#### [Work required]
Repeat, exactly as written, the line with "display:flex; flex-direction:column; align-items:center;" and every line that follows it in the material below, ending with the last.

____

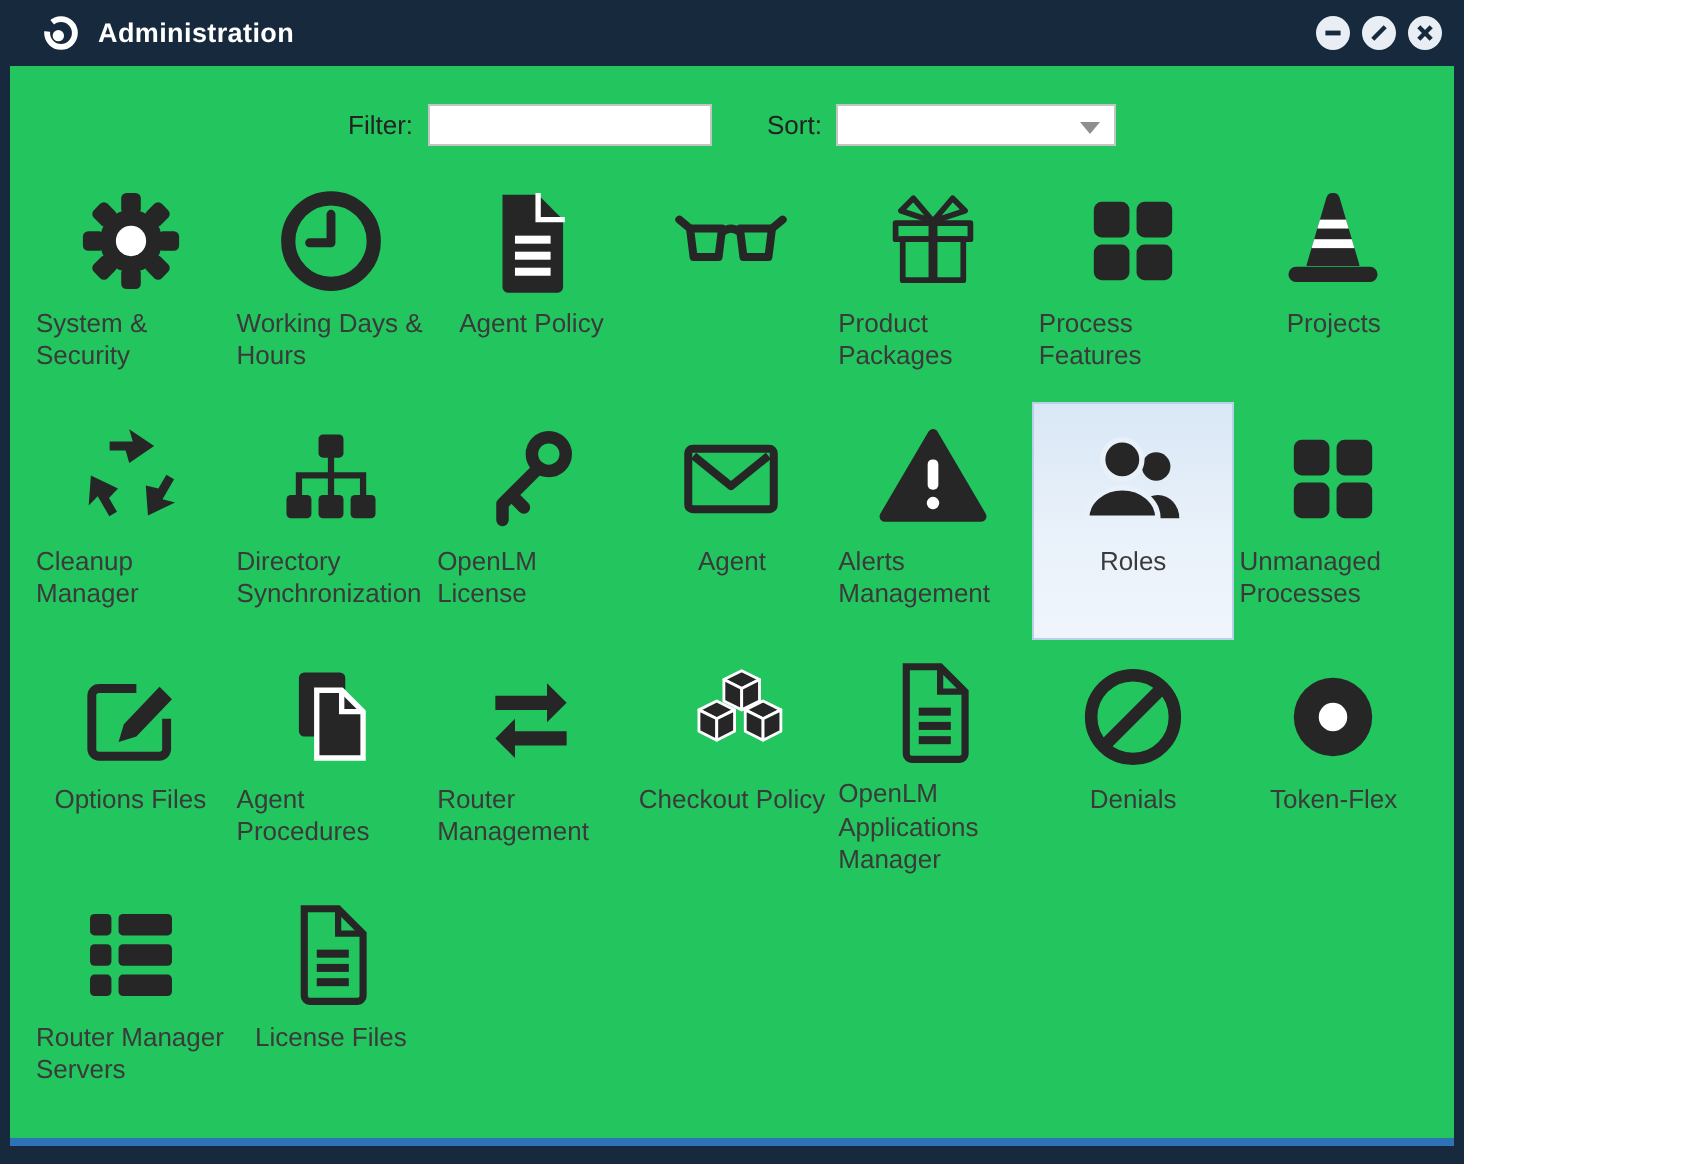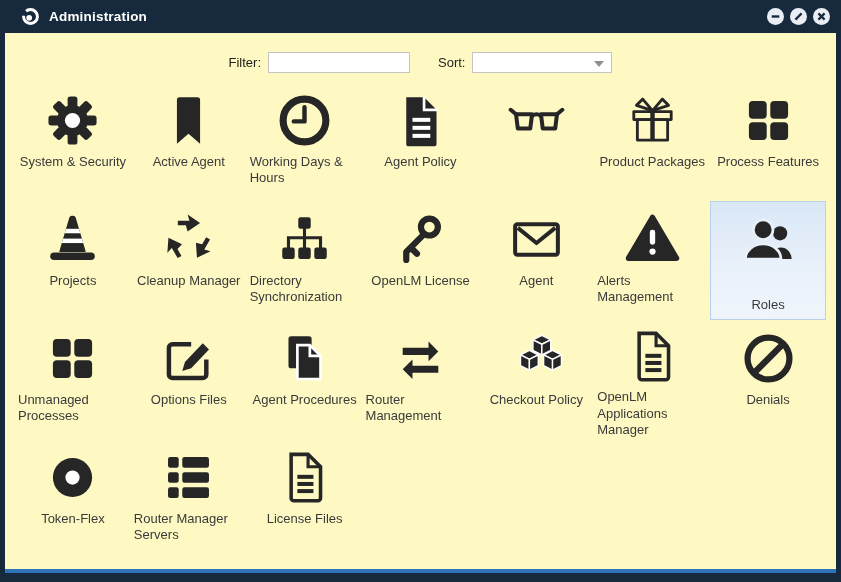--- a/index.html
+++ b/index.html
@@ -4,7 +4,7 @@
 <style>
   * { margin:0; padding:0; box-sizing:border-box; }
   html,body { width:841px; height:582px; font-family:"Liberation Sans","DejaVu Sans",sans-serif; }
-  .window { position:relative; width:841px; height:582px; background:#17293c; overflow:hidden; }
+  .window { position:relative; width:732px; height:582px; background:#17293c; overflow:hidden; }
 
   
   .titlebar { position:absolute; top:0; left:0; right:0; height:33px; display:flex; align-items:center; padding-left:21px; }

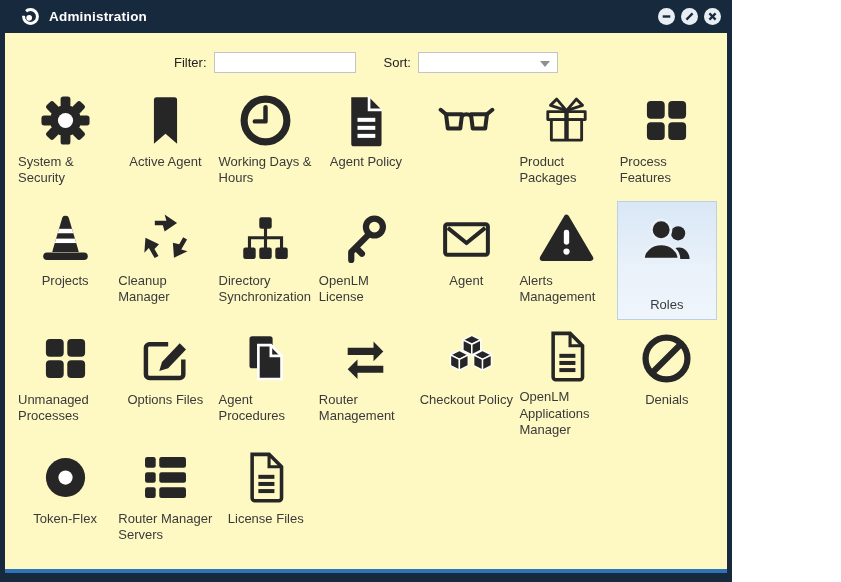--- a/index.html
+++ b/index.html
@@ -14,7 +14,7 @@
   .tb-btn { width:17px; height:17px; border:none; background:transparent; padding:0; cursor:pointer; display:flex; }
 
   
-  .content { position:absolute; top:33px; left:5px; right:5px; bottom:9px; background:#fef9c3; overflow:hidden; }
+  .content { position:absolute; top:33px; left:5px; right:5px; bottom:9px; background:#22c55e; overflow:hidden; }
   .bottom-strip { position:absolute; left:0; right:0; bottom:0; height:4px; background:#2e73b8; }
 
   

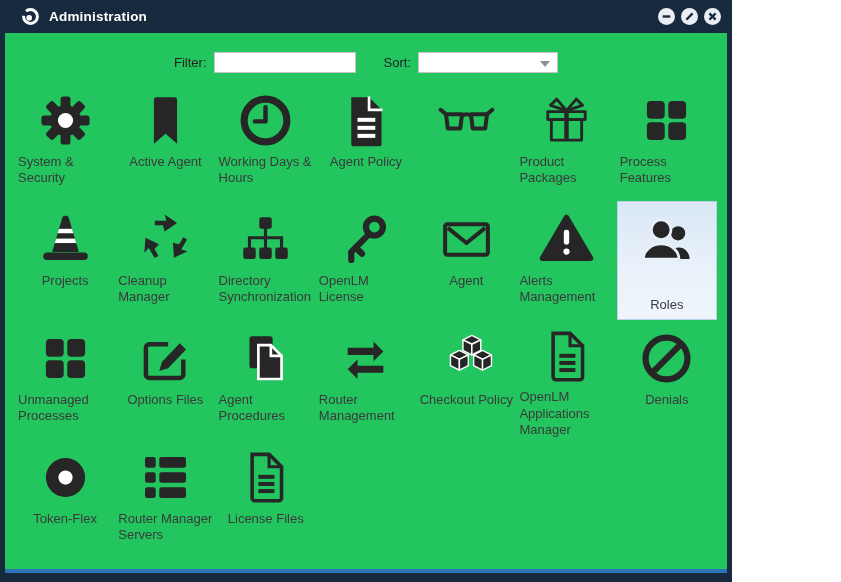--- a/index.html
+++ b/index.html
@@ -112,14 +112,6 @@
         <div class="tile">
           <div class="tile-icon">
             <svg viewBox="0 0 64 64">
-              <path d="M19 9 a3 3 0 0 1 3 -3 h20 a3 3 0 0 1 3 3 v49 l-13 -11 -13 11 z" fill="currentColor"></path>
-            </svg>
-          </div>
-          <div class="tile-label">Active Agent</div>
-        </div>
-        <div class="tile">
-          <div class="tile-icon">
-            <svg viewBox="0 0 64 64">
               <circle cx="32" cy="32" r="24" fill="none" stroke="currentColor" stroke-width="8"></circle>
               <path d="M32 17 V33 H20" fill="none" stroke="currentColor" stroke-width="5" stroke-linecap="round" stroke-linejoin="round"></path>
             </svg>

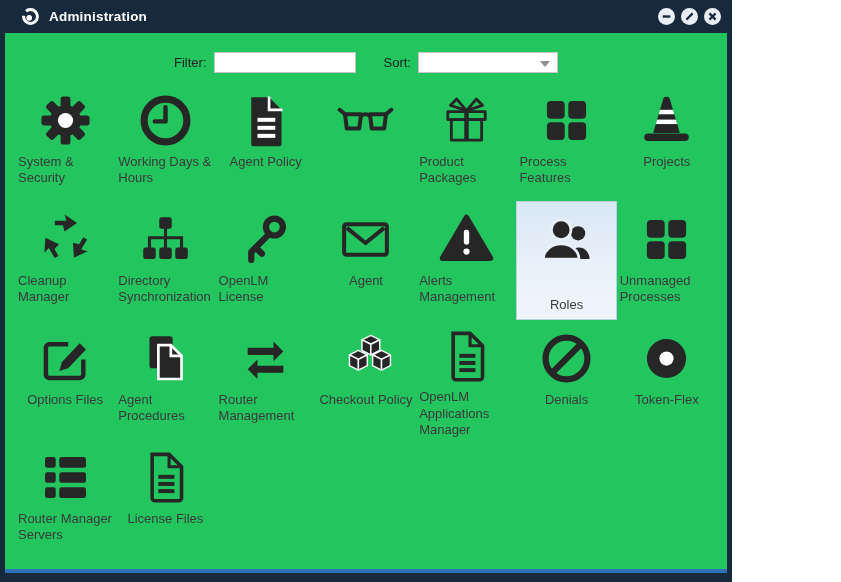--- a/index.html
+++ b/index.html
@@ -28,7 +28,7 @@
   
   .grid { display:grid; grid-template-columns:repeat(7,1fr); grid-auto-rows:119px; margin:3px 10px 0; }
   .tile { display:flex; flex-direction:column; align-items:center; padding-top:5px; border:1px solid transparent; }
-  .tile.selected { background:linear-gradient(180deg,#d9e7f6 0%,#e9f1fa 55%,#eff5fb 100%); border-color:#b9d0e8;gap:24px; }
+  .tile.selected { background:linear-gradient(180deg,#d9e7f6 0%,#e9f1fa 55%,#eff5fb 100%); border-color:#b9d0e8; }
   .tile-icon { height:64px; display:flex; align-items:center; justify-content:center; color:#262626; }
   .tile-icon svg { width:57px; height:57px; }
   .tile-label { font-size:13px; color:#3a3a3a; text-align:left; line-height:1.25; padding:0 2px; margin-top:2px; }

____

#### [Solution]
   .tile { display:flex; flex-direction:column; align-items:center; padding-top:5px; border:1px solid transparent; }
-  .tile.selected { background:linear-gradient(180deg,#d9e7f6 0%,#e9f1fa 55%,#eff5fb 100%); border-color:#b9d0e8;gap:24px; }
+  .tile.selected { background:linear-gradient(180deg,#d9e7f6 0%,#e9f1fa 55%,#eff5fb 100%); border-color:#b9d0e8; }
   .tile-icon { height:64px; display:flex; align-items:center; justify-content:center; color:#262626; }
   .tile-icon svg { width:57px; height:57px; }
   .tile-label { font-size:13px; color:#3a3a3a; text-align:left; line-height:1.25; padding:0 2px; margin-top:2px; }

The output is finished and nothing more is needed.